And so I began looking into Apple's editing system, which was Final Cut Pro, and I made the decision on the next film, which was Anthony Minghella's Cold Mountain, to switch from one system to another. And at that time, this had never been done before on an expensive motion picture. Final Cut Pro was used, but it was used for instructional videos, some documentaries, a few low-budget films had used it. And I talked to people who had used it, and there were certain things that were not really in place yet. If we wanted to shoot on film and edit in Final Cut Pro, how do you get back to the film, how do you make changes if you've already conformed the film? It was kind of a little rat's nest of issues that had to be addressed. Nonetheless, I decided: let's make the leap.

And so we went, of all places, to Romania to shoot a film about the American civil war. As it turned out, it worked fantastically well. We were in a country that had been one of the most 'ironical' of the Iron Curtain countries. I mean that in the metallic sense of the word, with Ceausescu and everything, just a few years earlier. And now here we were, breaking new technological ground, but we had great support from the Kodak lab in Bucharest. And Apple, ironically, did not support us. They said, 'You're too far away and it's too risky, you're on your own.' And that sent little shivers up and down our spines. But we did have support from a company in Los Angeles, named DigitalFilm Tree, who had been using Final Cut. And they said, 'We have your back, we can tell you... We can supply the equipment in the right constellation, and if there are technical problems, we know the answer to that.' But everyone was forging new ground because of the high-profile nature of this, and the fact that we were in Romania doing this. But all the equipment held up very well, and there were no technical problems at all. And as we approached the need for these other solutions, these solutions fell into place, thanks to the development at Apple.

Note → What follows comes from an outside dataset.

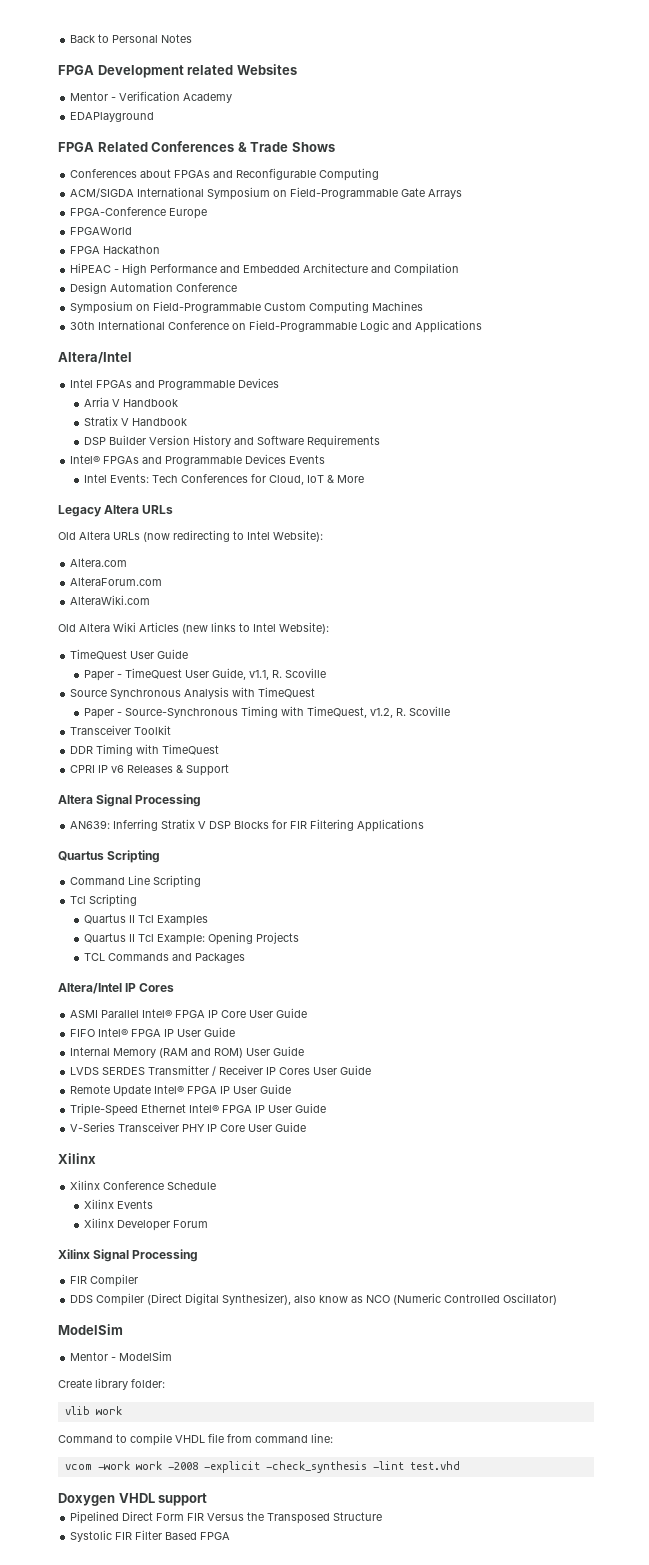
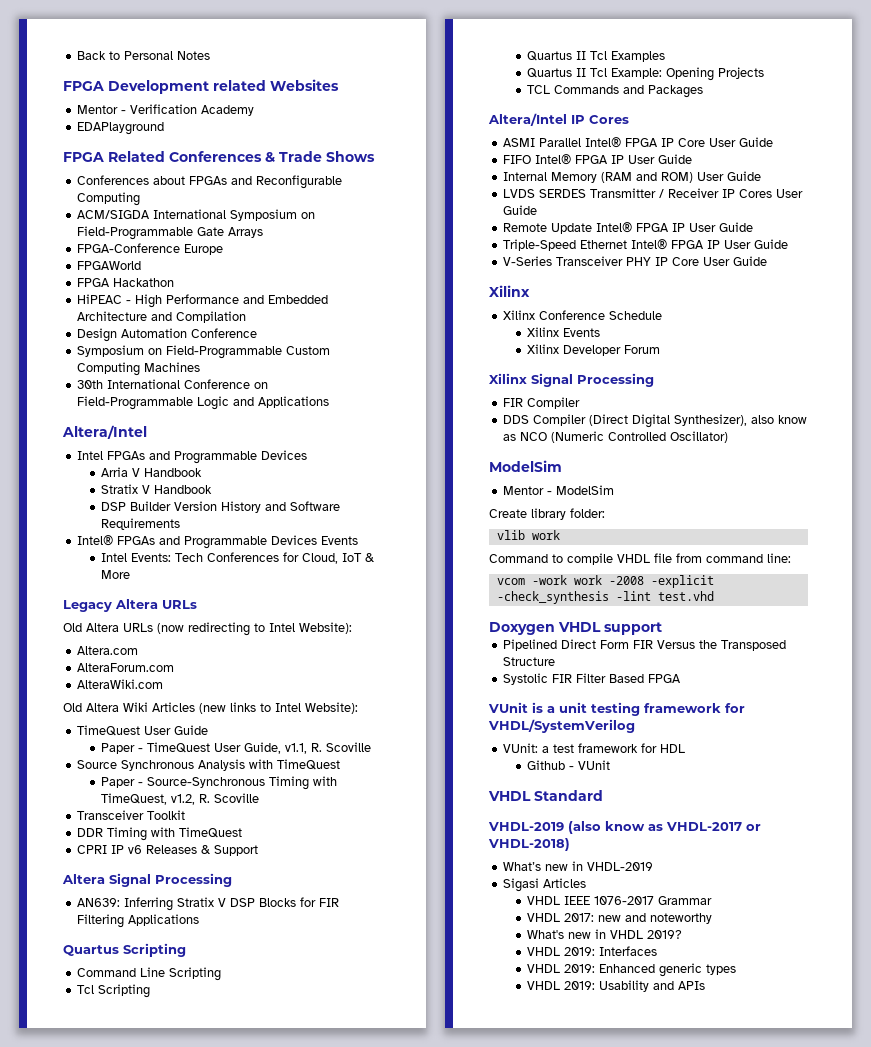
(231, 1536) none -> [488,702,745,716] [488,719,635,733] [502,743,685,753] [527,760,611,770] [488,790,603,801] [488,821,761,834] [488,838,570,851] [502,861,653,871] [502,878,586,892] [527,896,713,905] [527,913,713,924] [527,929,683,939] [527,946,658,956] [527,963,737,977] [527,980,706,992] // VUnit is a unit testing framework for VHDL/SystemVerilog // VUnit: a test framework for HDL // Github - VUnit // VHDL Standard // VHDL-2019 (also know as VHDL-2017 or VHDL-2018) // What’s new in VHDL-2019 // Sigasi Articles // VHDL IEEE 1076-2017 Grammar // VHDL 2017: new and noteworthy // What's new in VHDL 2019? // VHDL 2019: Interfaces // VHDL 2019: Enhanced generic types // VHDL 2019: Usability and APIs

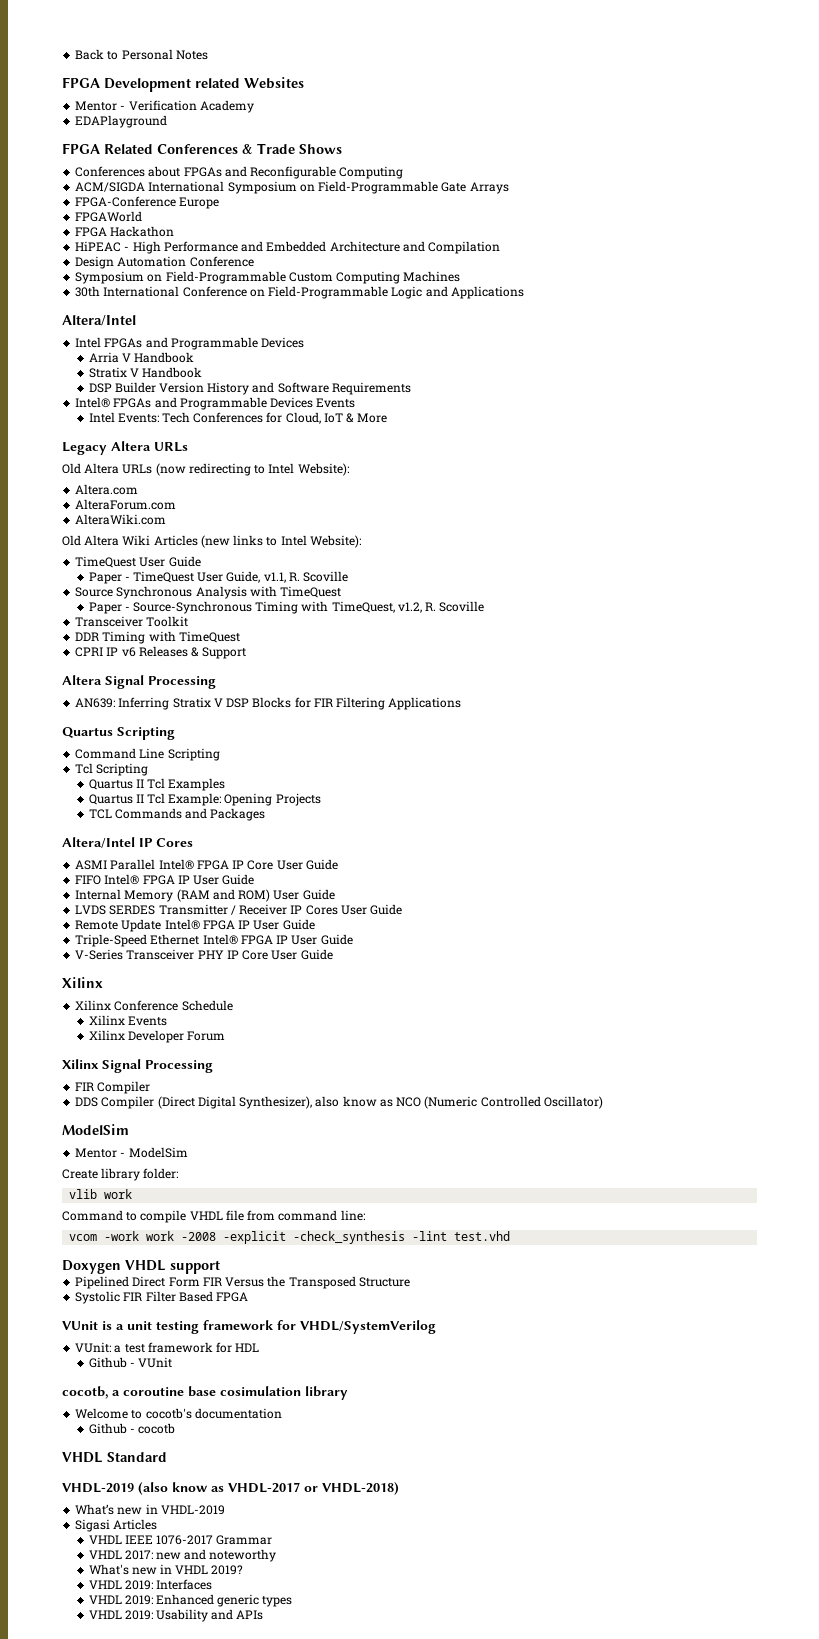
(611, 765) none -> [62,1386,348,1400] [75,1408,282,1419] [88,1423,175,1434] // cocotb, a coroutine base cosimulation library // Welcome to cocotb's documentation // Github - cocotb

And Apple eventually came around, and once we moved back to London from Romania, Apple breathed a sigh of relief and then they began to give us more support, thankfully. But really by that time, we didn't need it. And in fact, from a public relations point of view, not that anyone has ever... I don't think Apple mentioned this. But the fact that we did it without Apple's support really showed the robustness of the system. The fact that people who had never used this equipment before, and the equipment never being used in this way before, were going to a remote country in Eastern Europe with dodgy infrastructure. And in fact, it all worked fine without an Apple representative being there, saying, 'Do this, don't do that', you know? It was actually a testament to how well that whole system worked. And I continued for many years after using... On all the films subsequently, up until 2011, I used Final Cut.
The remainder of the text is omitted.